Kenya, 22 May 2026 - Sometimes, crises do not arrive suddenly.
They accumulate quietly, layer by layer, warning by warning, contradiction by contradiction, until one day the country wakes up and realizes the system was under pressure long before anyone admitted it.
Kenya’s current fuel crisis feels exactly like that. This Friday morning, President William Ruto, addressing the nation from Mombasa State House, has directed that in the next fuel price review cycle, Diesel prices are to reduce by a further KSh 10 to ease pain at the pump. He lauded the government-to-government deal, clarifying that it came in handy to ensure no disruption in fuel supply amid Middle East crisis.
For months, perhaps even years, the signs were visible. Global energy markets were already becoming unstable.
The Iran–US–Israel tensions had begun disrupting supply chains and injecting uncertainty into oil markets. Shipping corridors were under pressure.
Brent crude prices were rising. Governments across the world were recalibrating policy, building buffers, cushioning consumers, diversifying supply routes, and preparing citizens psychologically for difficult months ahead.
Kenya, however, appeared calm.
Too calm.
Official communication largely revolved around reassurance. There was enough fuel. Supply chains were stable. There was no reason for panic. The government-to-government fuel import arrangement was repeatedly presented as a protective shield against global shocks.
Yet beneath those reassurances, pressure was already building.
Oil marketers were warning about rising landed costs. Regulators were cautioning against hoarding. The Central Bank was flagging inflationary risks linked to rising global oil prices and a weakening shilling. Fuel dealers were quietly signaling that the pricing structure was becoming unsustainable.
The warning signs were everywhere.
The problem is that Kenya has developed a dangerous habit of treating early warnings as public relations problems instead of policy signals.
And today, the consequences are visible across the country.
Matatus off the roads.
Businesses operating remotely.
Parents stranded with children prepared for school but unable to travel.
Factories reporting losses.
Transport systems paralysed.
Fuel queues forming again.
The economy slowing down, almost in real time.

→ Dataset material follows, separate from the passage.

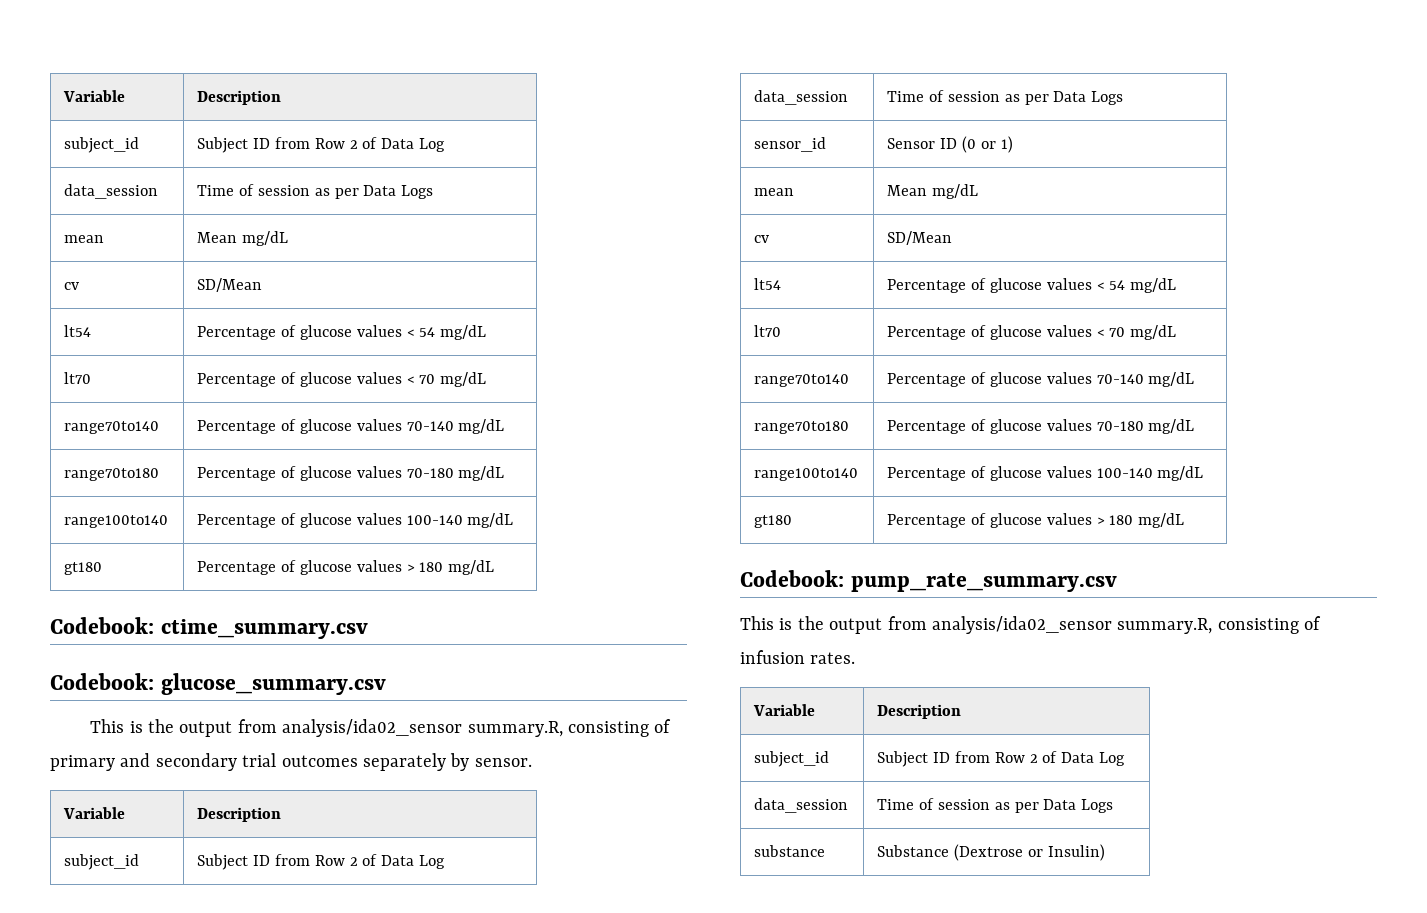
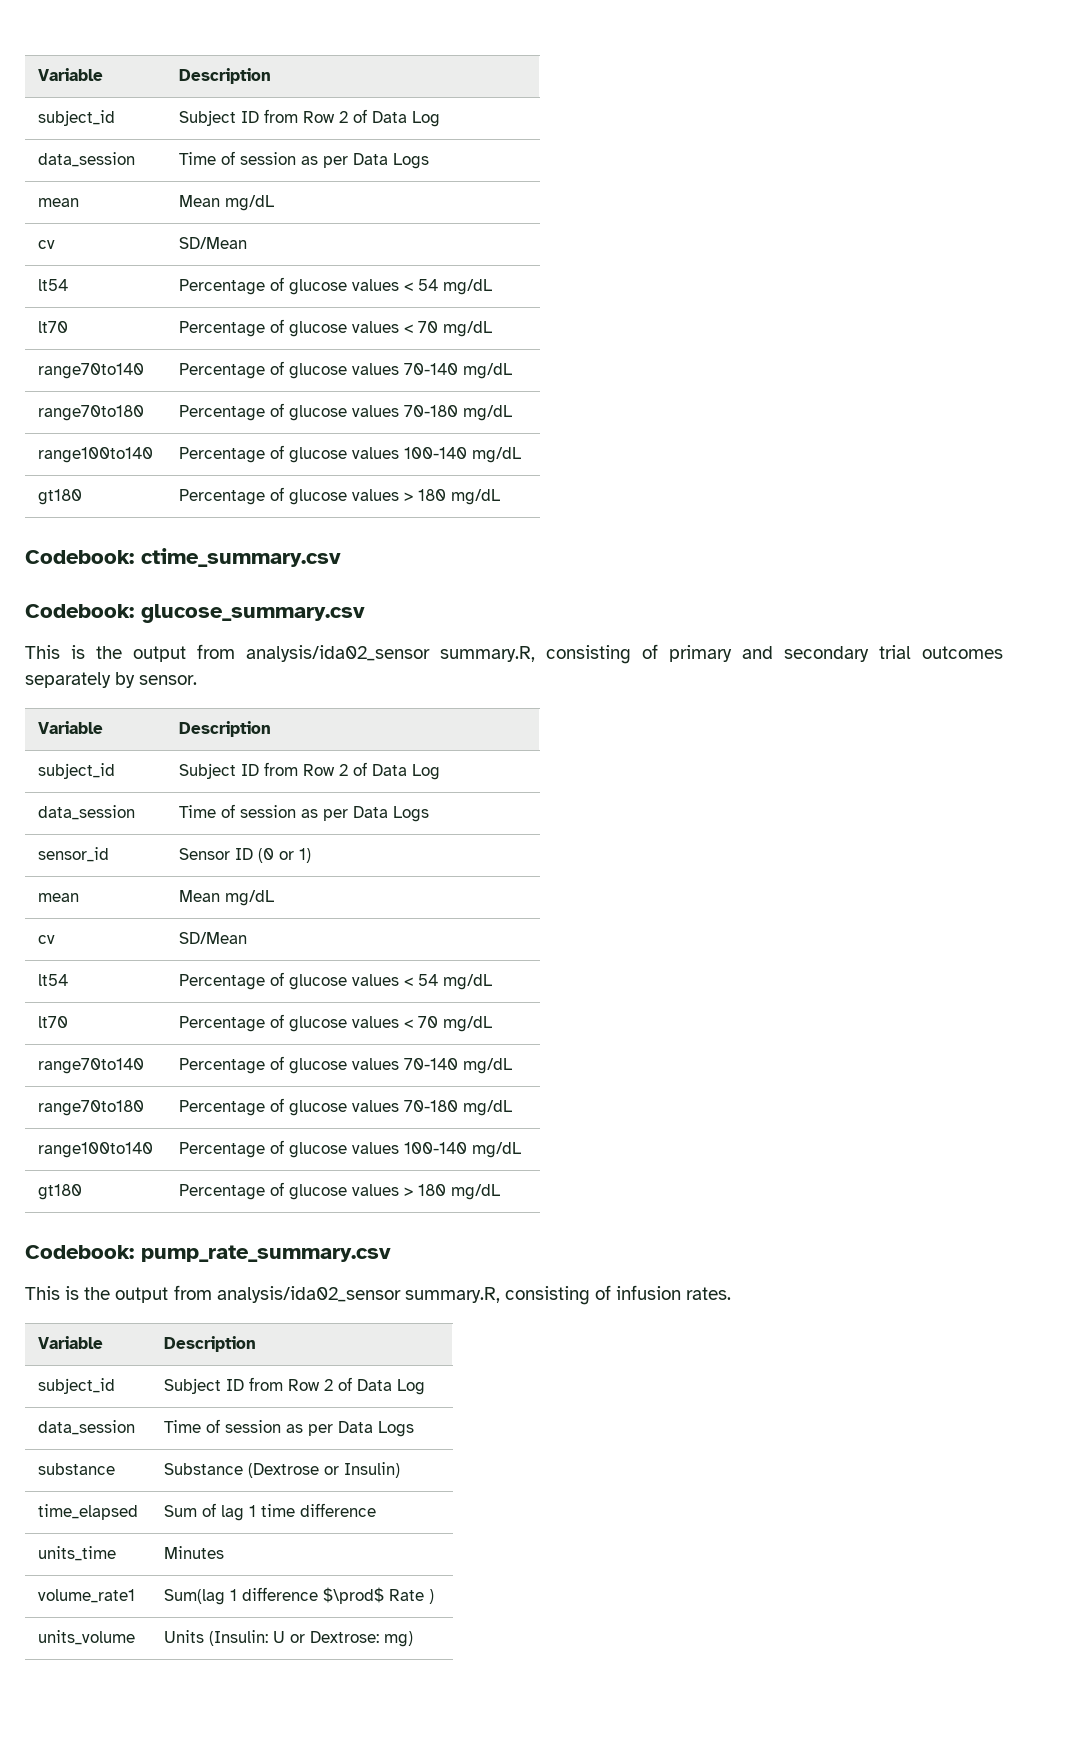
(1105, 852) none -> [37,1504,138,1520] [163,1503,376,1521] [37,1546,116,1561] [163,1546,224,1559] [37,1589,135,1603] [163,1587,434,1605] [37,1630,135,1645] [163,1630,413,1647] // time_elapsed | Sum of lag 1 time difference // units_time | Minutes // volume_rate1 | Sum(lag 1 difference $\prod$ Rate ) // units_volume | Units (Insulin: U or Dextrose: mg)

This is no longer simply a fuel story.
It is a governance story.
Because what Kenya is currently experiencing is not merely the effect of global oil volatility. Every country in the region faced the same geopolitical pressures. Uganda faced them. Tanzania faced them. Rwanda faced them. Ethiopia faced them.
Yet Kenya is the country that descended into nationwide demonstrations and transport paralysis.
Why?
That question matters.
And perhaps the answer lies less in the crisis itself and more in how it was managed.
Or mismanaged.
One of the most striking features of this crisis has been the sheer inconsistency in government communication.
At one point, Members of Parliament toured Kenya Pipeline Company depots and publicly assured Kenyans that there was enough fuel in the country.
Hours later, EPRA announced one of the sharpest fuel price increases in recent history.
Then came further confusion.
Cabinet secretaries publicly issued directions on fuel pricing adjustments. EPRA gazetted them. Later, the same officials appeared to revise those positions again, asking EPRA to reduce certain prices while increasing others.
Petrol up.
Diesel up.
Then VAT cuts.
Then partial reversals.
Then fresh explanations.
Then new justifications.
At some stage, it became difficult to tell whether the country was watching economic management or institutional improvisation.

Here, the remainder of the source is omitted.